▶ [GOAL OF THE EXERCISE]
Each record must be returned exactly, apart from the pictures, which stay out.

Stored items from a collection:
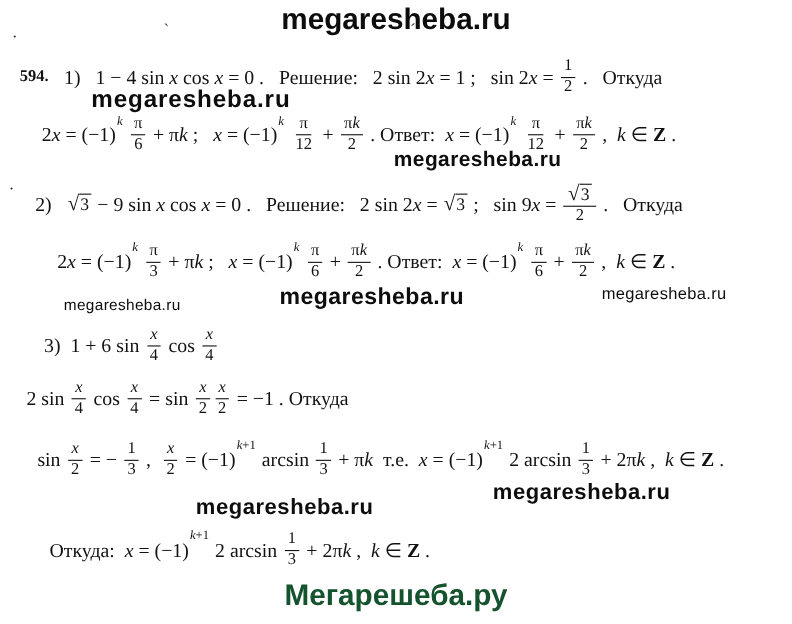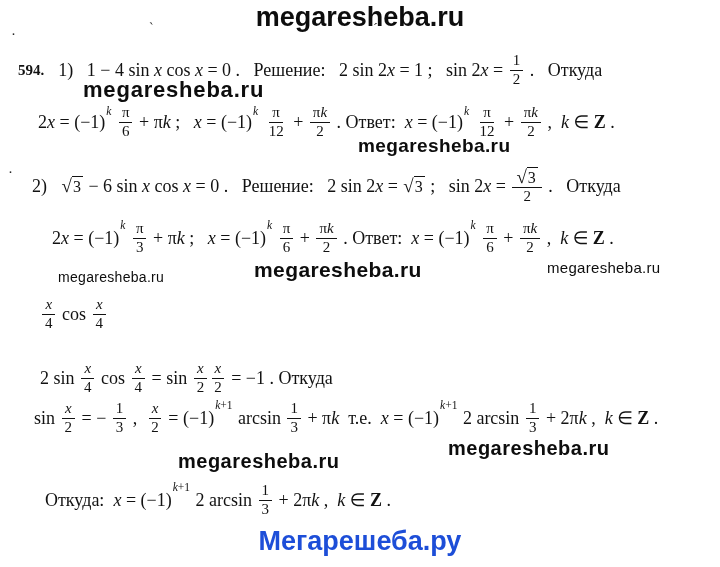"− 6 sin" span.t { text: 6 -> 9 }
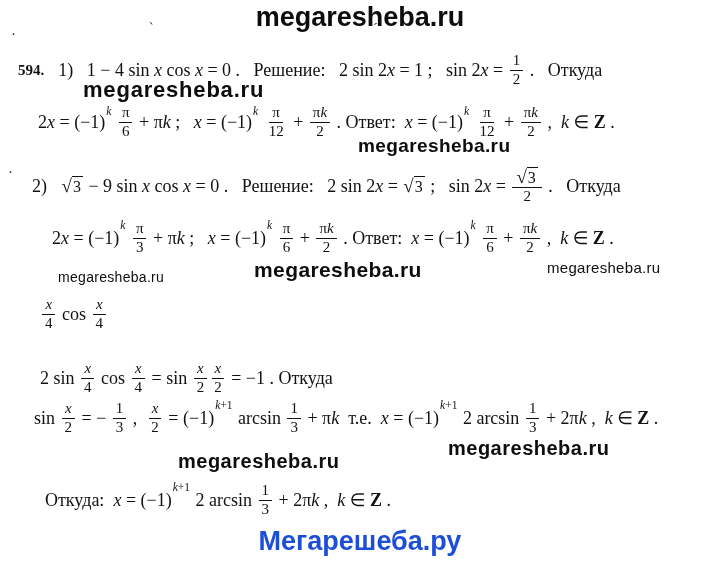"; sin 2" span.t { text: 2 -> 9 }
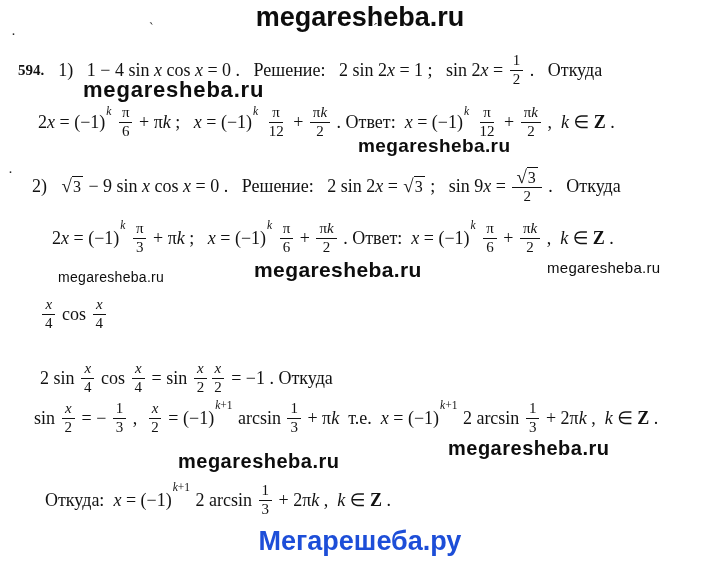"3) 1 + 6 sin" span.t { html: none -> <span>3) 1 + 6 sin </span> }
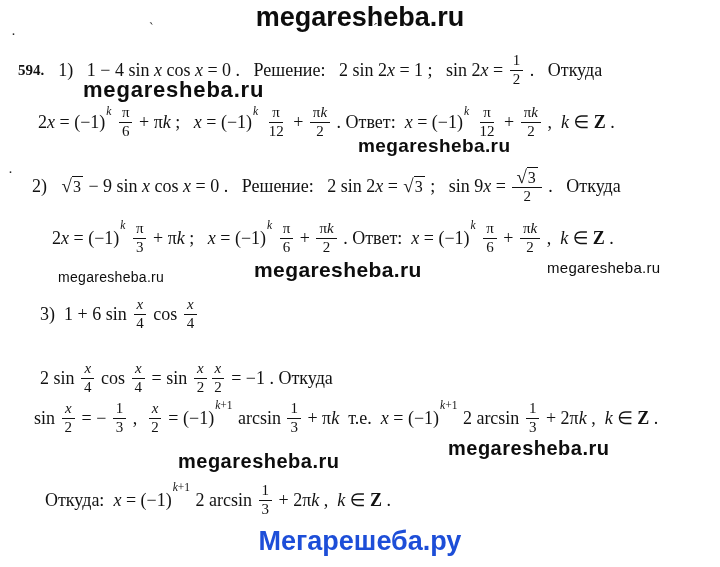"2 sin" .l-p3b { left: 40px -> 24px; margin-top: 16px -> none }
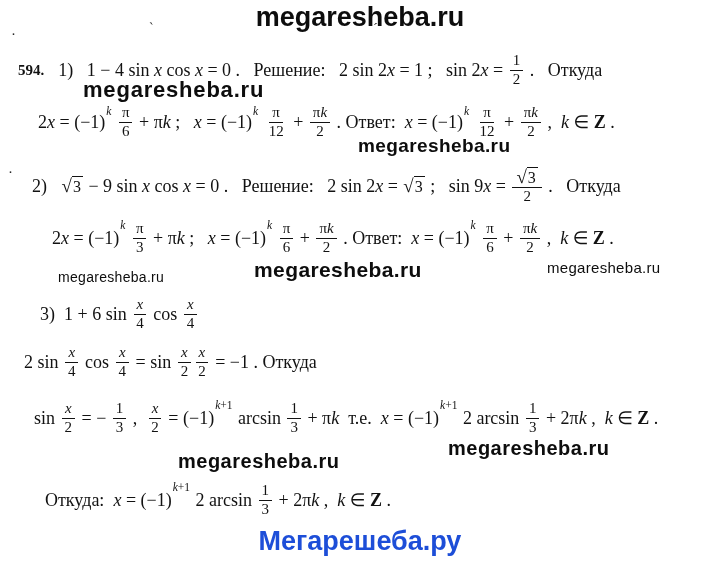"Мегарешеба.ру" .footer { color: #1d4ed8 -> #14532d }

▶ [ANSWER TO THIS EXERCISE]
"− 6 sin" span.t { text: 6 -> 9 }
"; sin 2" span.t { text: 2 -> 9 }
"3) 1 + 6 sin" span.t { html: none -> <span>3) 1 + 6 sin </span> }
"2 sin" .l-p3b { left: 40px -> 24px; margin-top: 16px -> none }
"Мегарешеба.ру" .footer { color: #1d4ed8 -> #14532d }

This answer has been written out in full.